8. An ergonomically advanced system and method of secure online transactions using a trusted personal device comprising:
3
a special virtual keyboard having field storage interface, automated field retrieval and filling means, the special virtual keyboard being enabled on the trusted personal device;
a keyboard based smart vault enabled on the trusted personal device such that the smart vault allows secure and ergonomic storage and retrieval of form data involving one or more input fields, the data including but not limited to sensitive ones like dynamic passwords and PINs, over one or more pages, and one or more actions for field, page navigations and page submissions; and
a remote server for communicating the transactions;
wherein:
said special virtual keyboard validates the trusted personal device and user for the secure transaction procedures;
said keyboard based smart vault enables cryptographically secured storage of data, either locally or on the remote server;
said special virtual keyboard identifies, categorizes and fetches specific field values from one location and auto-completes the desired information on a desired location in the trusted personal device;
the system is provisioned for single step authentication of the user through the keyboard based smart vault; and
the system is capable of storing, identifying and fetching data pertaining to plurality of financial institutions automatically through the keyboard based smart vault.

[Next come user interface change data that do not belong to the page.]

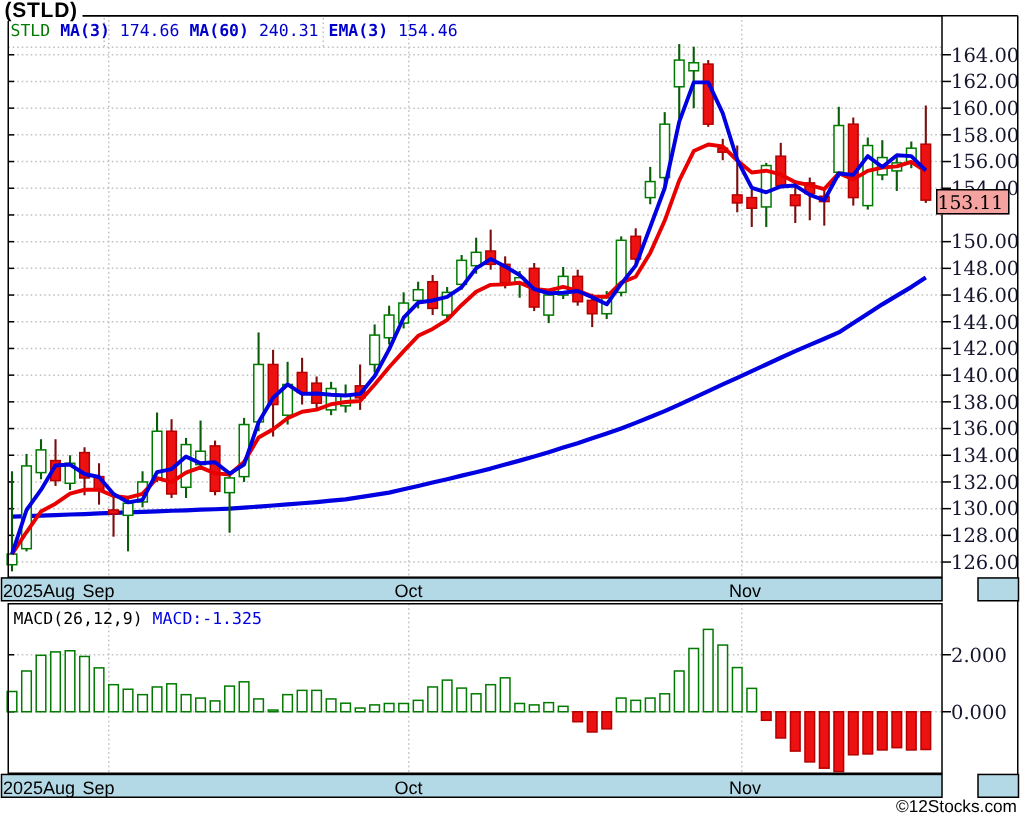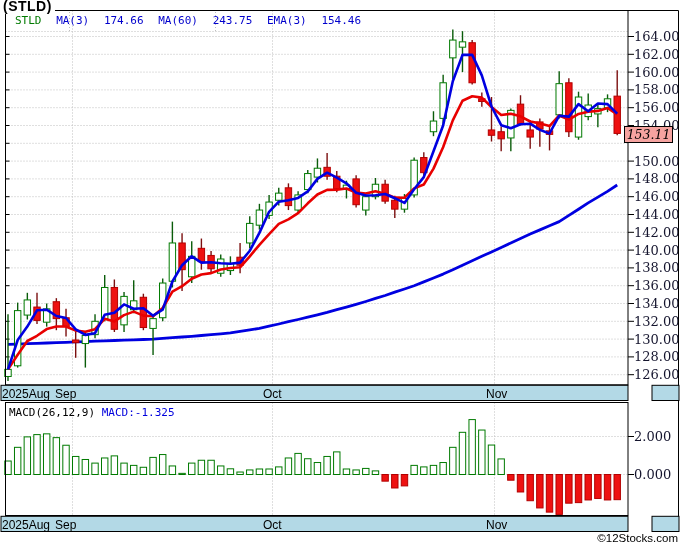--- a/index.html
+++ b/index.html
@@ -10,7 +10,7 @@
        background:#fff;padding:0 3px 0 1px;letter-spacing:0.5px;z-index:5;}
   .legend-row{position:absolute;left:7px;top:14px;font-family:"DejaVu Sans Mono",monospace;
        font-size:11px;white-space:nowrap;z-index:4;}
-  .legend-row span{margin-right:0;padding-left:8px;}
+  .legend-row span{margin-right:0;}
   .lg-sym{color:#007a00;margin-right:22px;}
   .lg-lbl{color:#0000cc;margin-right:14px;}
   .lg-val{color:#0000cc;margin-right:16px;}

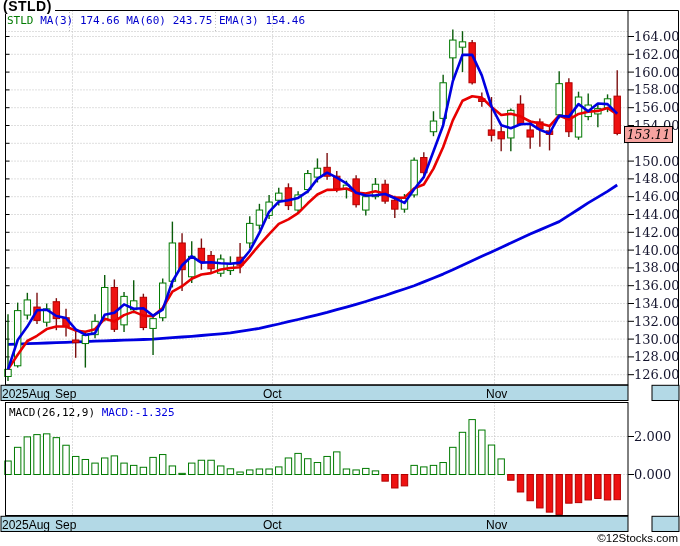--- a/index.html
+++ b/index.html
@@ -12,7 +12,7 @@
        font-size:11px;white-space:nowrap;z-index:4;}
   .legend-row span{margin-right:0;}
   .lg-sym{color:#007a00;margin-right:22px;}
-  .lg-lbl{color:#0000cc;margin-right:14px;}
+  .lg-lbl{color:#0000cc;margin-right:14px;font-weight:bold;}
   .lg-val{color:#0000cc;margin-right:16px;}
   .macd-legend{position:absolute;left:9px;top:406px;font-family:"DejaVu Sans Mono",monospace;
        font-size:11px;white-space:nowrap;z-index:4;}

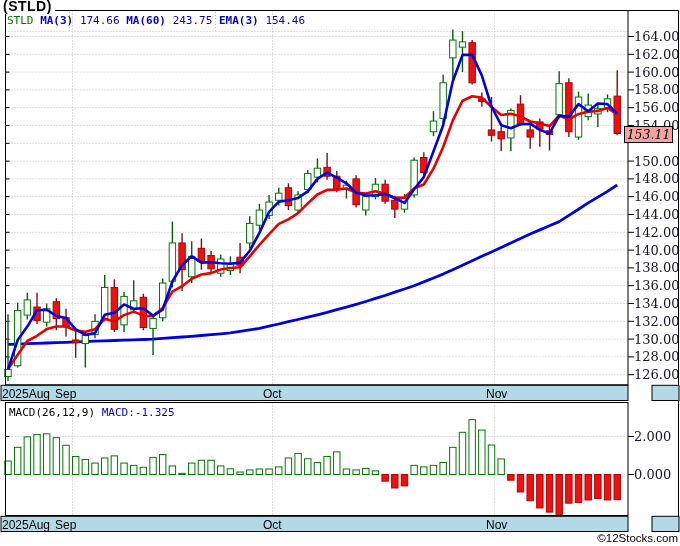--- a/index.html
+++ b/index.html
@@ -341,7 +341,7 @@
     <span class="lg-lbl">MA(3)</span>
     <span class="lg-val">174.66</span>
     <span class="lg-lbl">MA(60)</span>
-    <span class="lg-val">243.75</span>
+    <span class="lg-val">240.31</span>
     <span class="lg-lbl">EMA(3)</span>
     <span class="lg-val">154.46</span>
   </div>

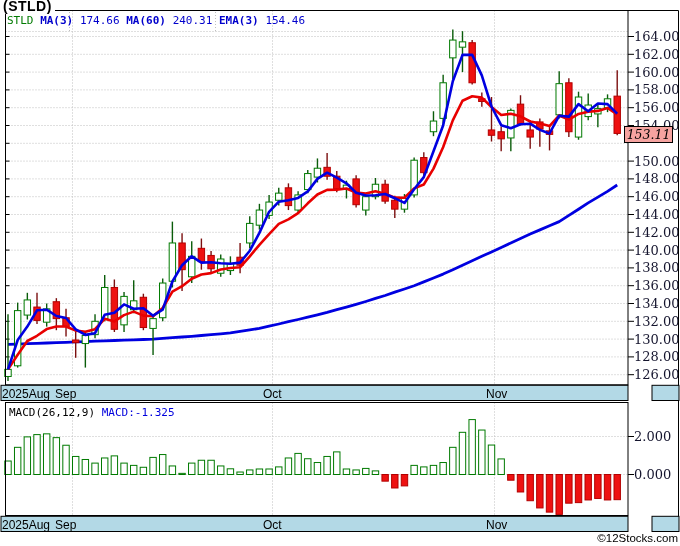--- a/index.html
+++ b/index.html
@@ -20,7 +20,7 @@
   .macd-val{color:#0000dd;}
   .price-badge{position:absolute;left:624px;top:126px;width:47px;height:15px;
        background:#f5a3a0;border:1px solid #000;color:#000;
-       font-family:"DejaVu Serif",serif;font-size:12.5px;line-height:15px;text-align:center;z-index:4;font-style:italic;}
+       font-family:"DejaVu Serif",serif;font-size:12.5px;line-height:15px;z-index:4;}
   .band-label{position:absolute;top:1px;font-size:12px;color:#000;white-space:nowrap;}
   .band-labels-1,.band-labels-2{position:absolute;left:0;width:670px;height:16px;z-index:4;}
   .band-labels-1{top:386px;}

9. An ergonomically advanced method of secure online transactions using a trusted personal device comprising steps of:
4
a. customizing the trusted personal device with a keyboard based smart vault wherein the user enters details of all or preferred financial institution data and authentication values for the provisioning of the keyboard based smart vault;
b. securing said keyboard smart vault having security levels where the data entered is encrypted and secured with password and optionally additional authentication measure like biometrics or PINs wherein the step a. is performed once and the information is secured for future transactions;
c. activating an online transaction over the trusted personal device wherein the user authenticates himself for the use of keyboard based smart vault by entering password;
d. selecting a transaction page including but not limited to purchasing a product or paying a bill wherein the page is redirected to a third party gateway, or to the payment gateway of any particular financial institution selected by the user;
e. identifying, fetching and filling automatically the fields or forms on the payment gateway using the keyboard based smart vault capable of identifying preferred financial institution data and authentication details;
f. requesting and receiving validation data from corresponding financial institution server including but not limited to OTP through SMS wherein the OTP is received by the trusted personal device and is identified and fetched by the keyboard based smart vault and corresponding field on the gateway page is filled automatically;
g. authenticating logged details and approving the transaction by server of corresponding financial institution; and
h. redirecting page to merchant’s or seller’s website for completion of transaction.
5
10. The method of secure online transactions as claimed in claim 9 wherein the trusted personal device includes but not limited to a smart phone and a tablet.
11. The method of secure online transactions as claimed in claim 9 wherein the preferred financial institution data includes but not limited to details of credit or debit card issued by a bank.